── Records to use ──

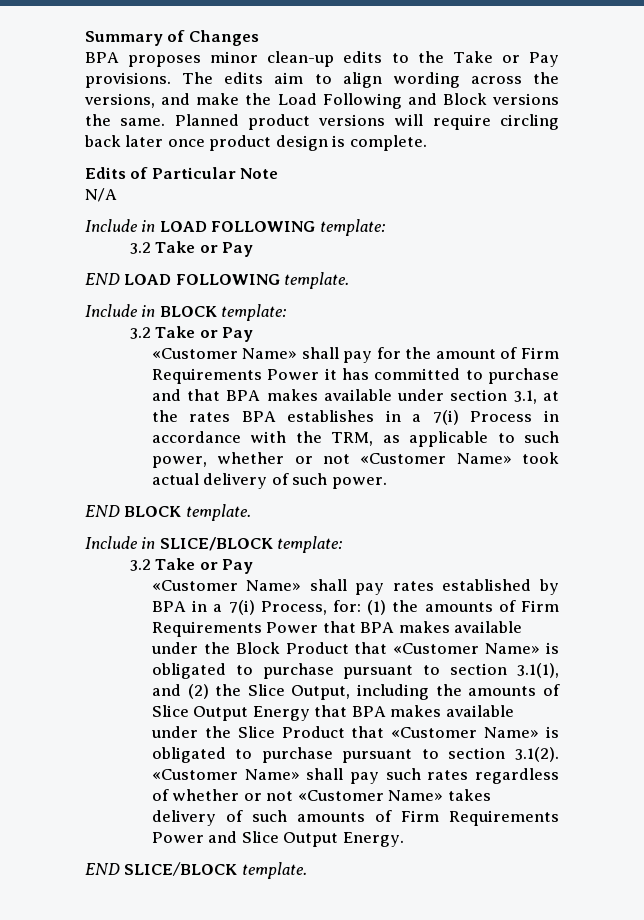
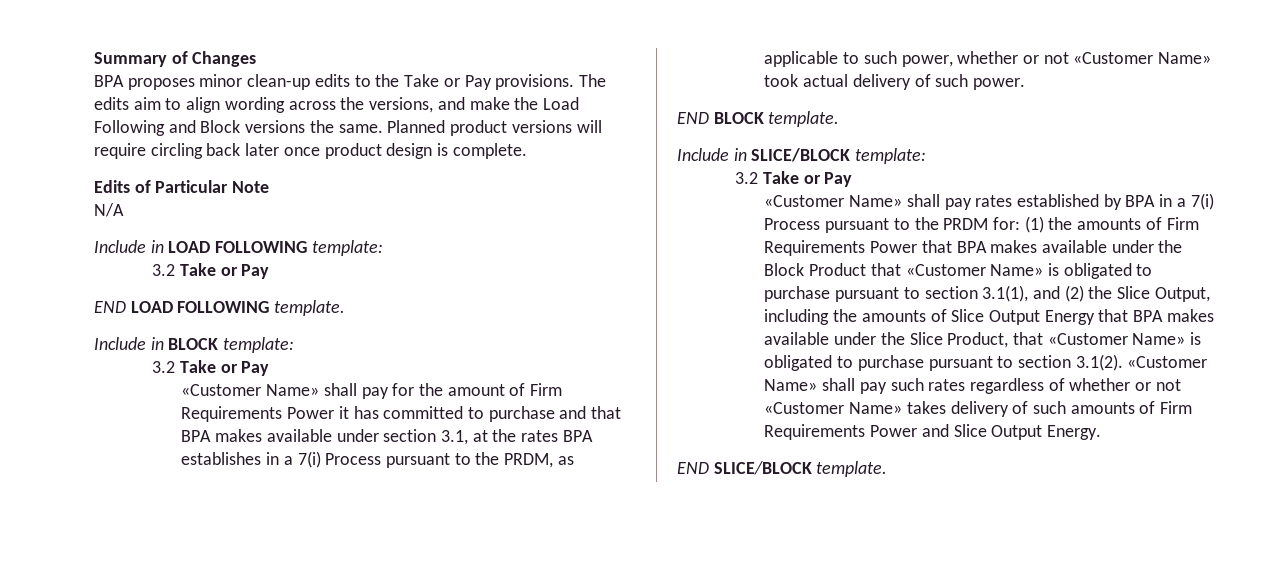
- «Customer Name» shall pay for the amount of Firm Requirements Power it has committed to purchase and that BPA makes available under section 3.1, at the rates BPA establishes in a 7(i) Process in accordance with the TRM, as applicable to such power, whether or not «Customer Name» took actual delivery of such power.
+ «Customer Name» shall pay for the amount of Firm Requirements Power it has committed to purchase and that BPA makes available under section 3.1, at the rates BPA establishes in a 7(i) Process pursuant to the PRDM, as applicable to such power, whether or not «Customer Name» took actual delivery of such power.
- «Customer Name» shall pay rates established by BPA in a 7(i) Process, for:
+ «Customer Name» shall pay rates established by BPA in a 7(i) Process pursuant to the PRDM for:
- (1) the amounts of Firm Requirements Power that BPA makes available under the Block Product that «Customer Name» is obligated to purchase pursuant to section 3.1(1), and (2) the Slice Output, including the amounts of Slice Output Energy that BPA makes available under the Slice Product that «Customer Name» is obligated to purchase pursuant to section 3.1(2). «Customer Name» shall pay such rates regardless of whether or not «Customer Name» takes delivery of such amounts of Firm Requirements Power and Slice Output Energy.
+ (1) the amounts of Firm Requirements Power that BPA makes available under the Block Product that «Customer Name» is obligated to purchase pursuant to section 3.1(1), and (2) the Slice Output, including the amounts of Slice Output Energy that BPA makes available under the Slice Product, that «Customer Name» is obligated to purchase pursuant to section 3.1(2). «Customer Name» shall pay such rates regardless of whether or not «Customer Name» takes delivery of such amounts of Firm Requirements Power and Slice Output Energy.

───

What needs to be done: Write out all of the records above. Keep them exact and leave out the pictures.

Problem solution:
- «Customer Name» shall pay for the amount of Firm Requirements Power it has committed to purchase and that BPA makes available under section 3.1, at the rates BPA establishes in a 7(i) Process in accordance with the TRM, as applicable to such power, whether or not «Customer Name» took actual delivery of such power.
+ «Customer Name» shall pay for the amount of Firm Requirements Power it has committed to purchase and that BPA makes available under section 3.1, at the rates BPA establishes in a 7(i) Process pursuant to the PRDM, as applicable to such power, whether or not «Customer Name» took actual delivery of such power.
- «Customer Name» shall pay rates established by BPA in a 7(i) Process, for:
+ «Customer Name» shall pay rates established by BPA in a 7(i) Process pursuant to the PRDM for:
- (1) the amounts of Firm Requirements Power that BPA makes available under the Block Product that «Customer Name» is obligated to purchase pursuant to section 3.1(1), and (2) the Slice Output, including the amounts of Slice Output Energy that BPA makes available under the Slice Product that «Customer Name» is obligated to purchase pursuant to section 3.1(2). «Customer Name» shall pay such rates regardless of whether or not «Customer Name» takes delivery of such amounts of Firm Requirements Power and Slice Output Energy.
+ (1) the amounts of Firm Requirements Power that BPA makes available under the Block Product that «Customer Name» is obligated to purchase pursuant to section 3.1(1), and (2) the Slice Output, including the amounts of Slice Output Energy that BPA makes available under the Slice Product, that «Customer Name» is obligated to purchase pursuant to section 3.1(2). «Customer Name» shall pay such rates regardless of whether or not «Customer Name» takes delivery of such amounts of Firm Requirements Power and Slice Output Energy.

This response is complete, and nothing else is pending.